Assigned task
Repeat precisely the line in which "2 oddechy ratownicze" occurs and all lines that follow it in the entries below. Pictures must be omitted.

Data for analysis

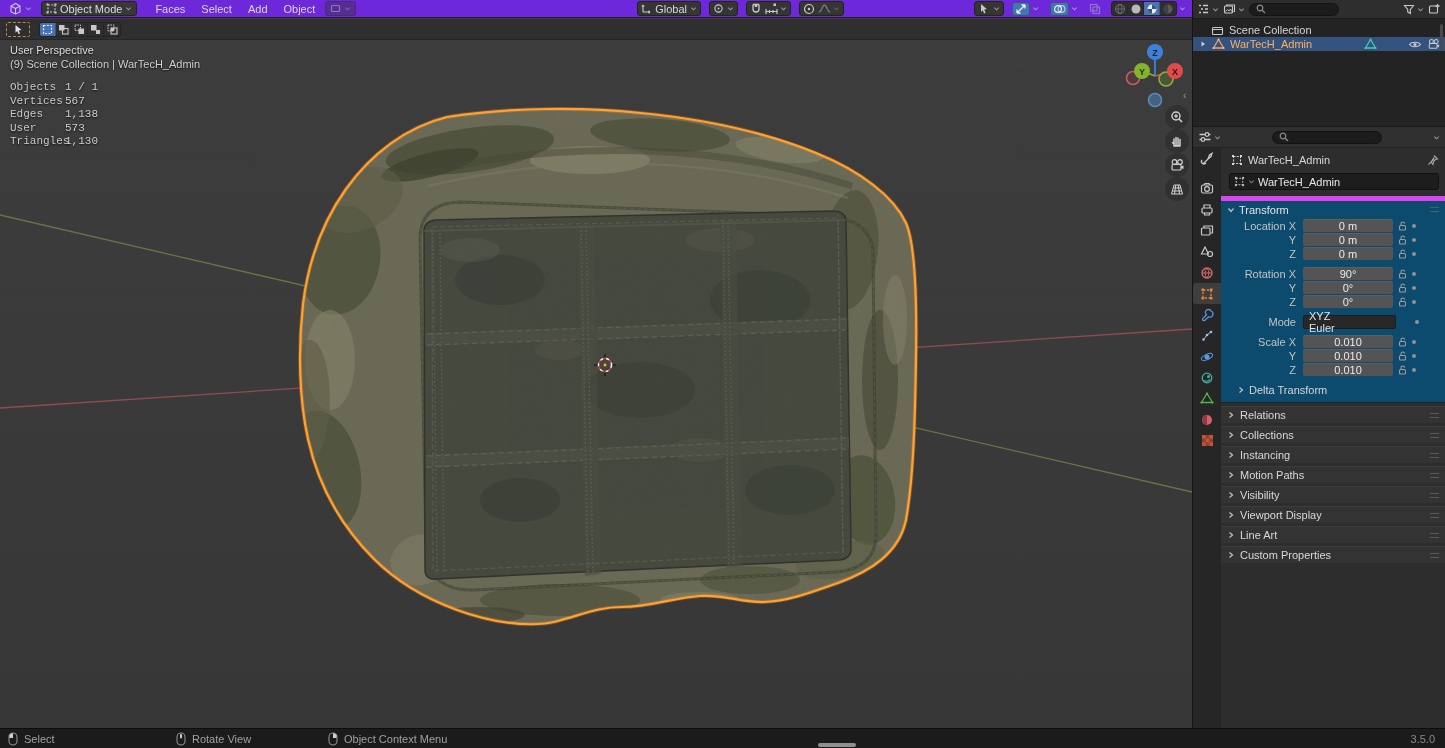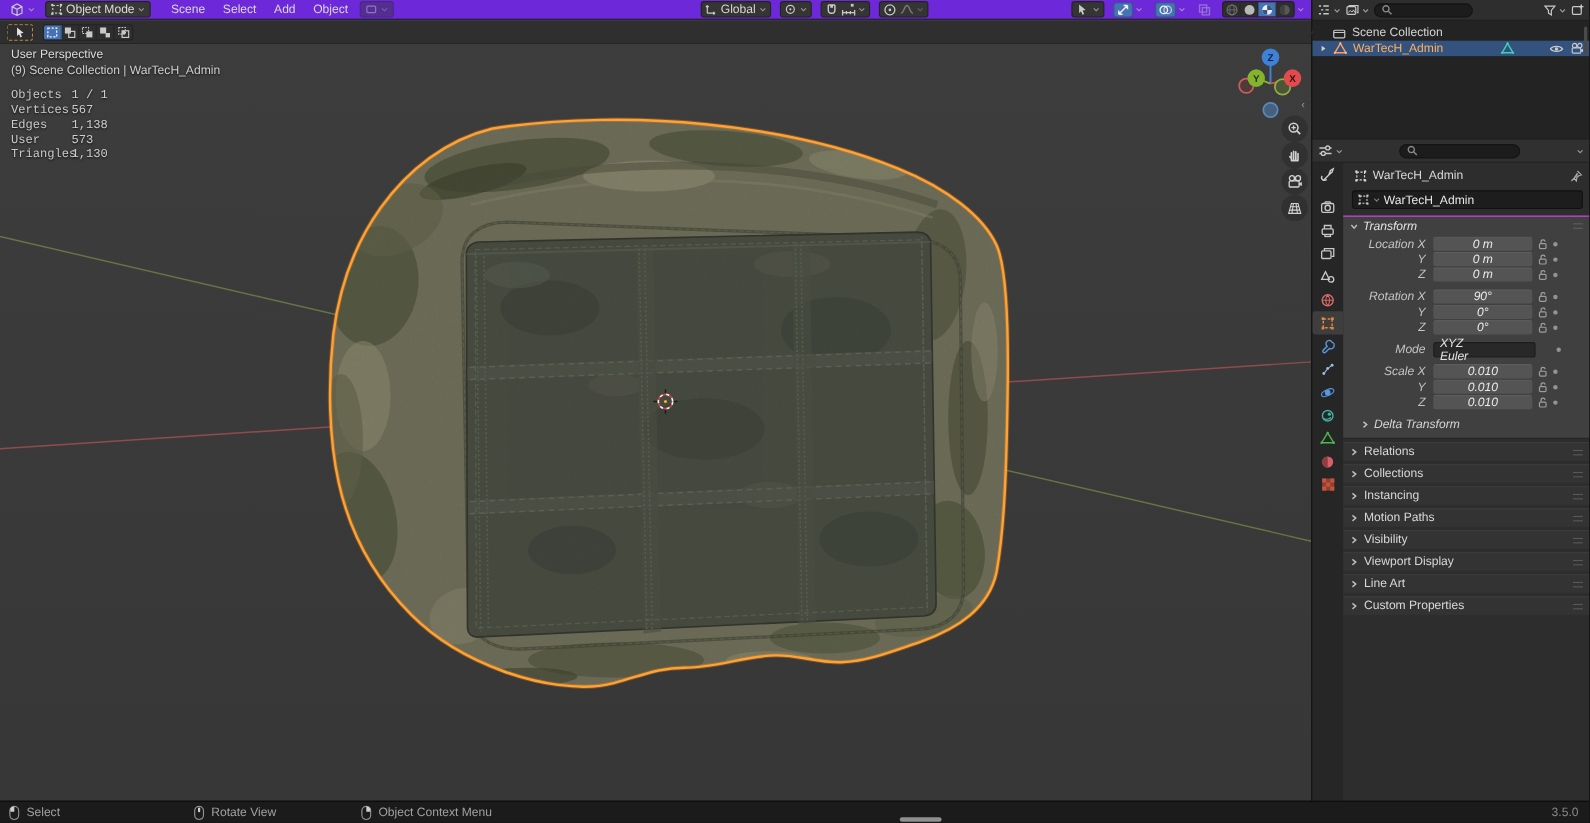"Scene" span.menu-item { text: Scene -> Faces }
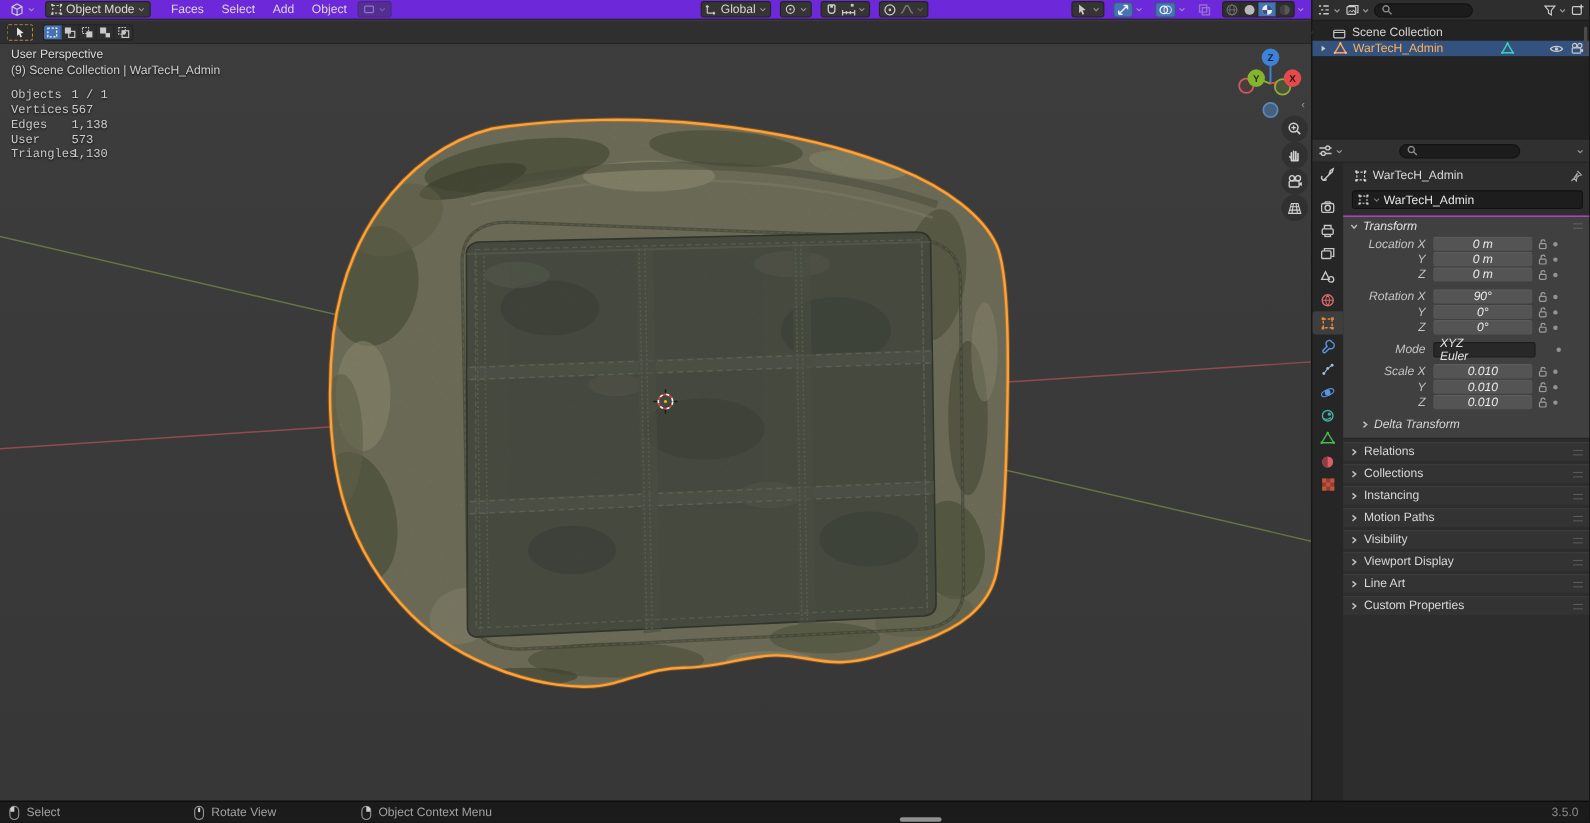"Transform" .panel { background: #404040 -> #0c4a6e; border-top: 1px solid #d946ef -> 5px solid #d946ef; font-style: italic -> none }
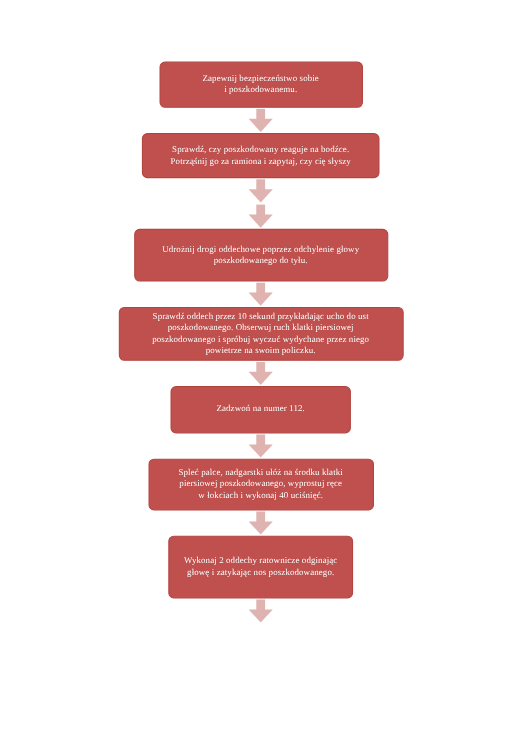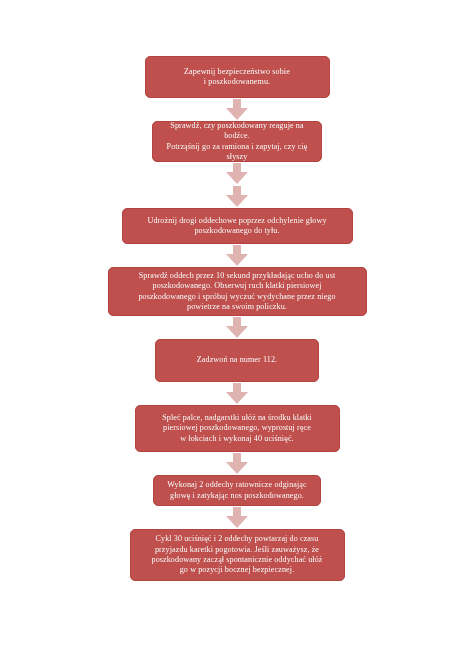"Sprawdź, czy poszkodowany reaguje na" .n2 { width: 170px -> 216px }
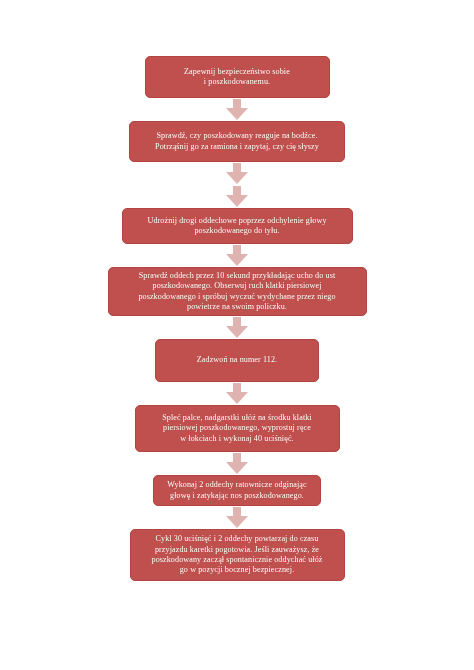"Udrożnij drogi oddechowe poprzez" .n4 { height: 36px -> 48px }
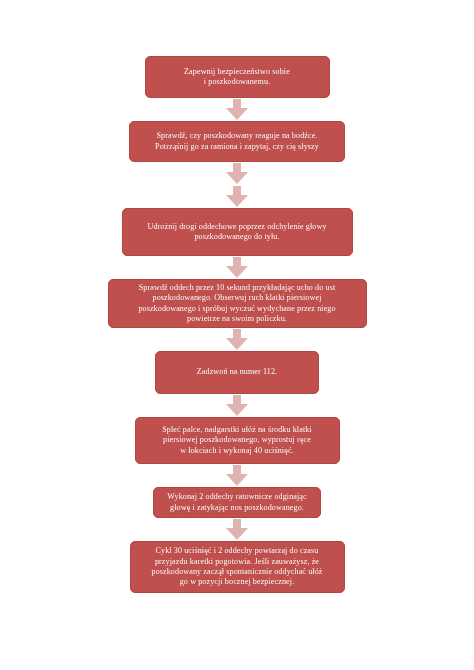"Wykonaj 2 oddechy ratownicze odginając" .n8 { height: 31px -> 57px }
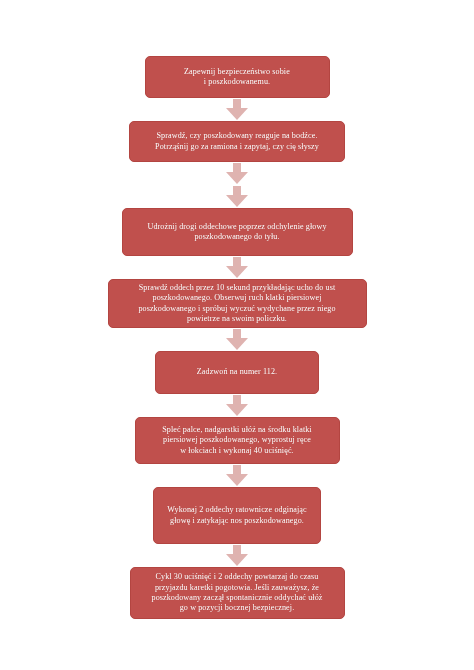"Cykl 30 uciśnięć i 2" div.node { html: <div> <span>Cykl 30 uciśnięć i 2 oddechy powtarzaj do czasu przyjazdu karetki pogotowia. Jeśli zauważysz, że poszkodowany zaczął spontanicznie oddychać ułóż go w pozycji bocznej bezpiecznej.</span> </div> -> none }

Answer to this task
"Wykonaj 2 oddechy ratownicze odginając" .n8 { height: 31px -> 57px }
"Cykl 30 uciśnięć i 2" div.node { html: <div> <span>Cykl 30 uciśnięć i 2 oddechy powtarzaj do czasu przyjazdu karetki pogotowia. Jeśli zauważysz, że poszkodowany zaczął spontanicznie oddychać ułóż go w pozycji bocznej bezpiecznej.</span> </div> -> none }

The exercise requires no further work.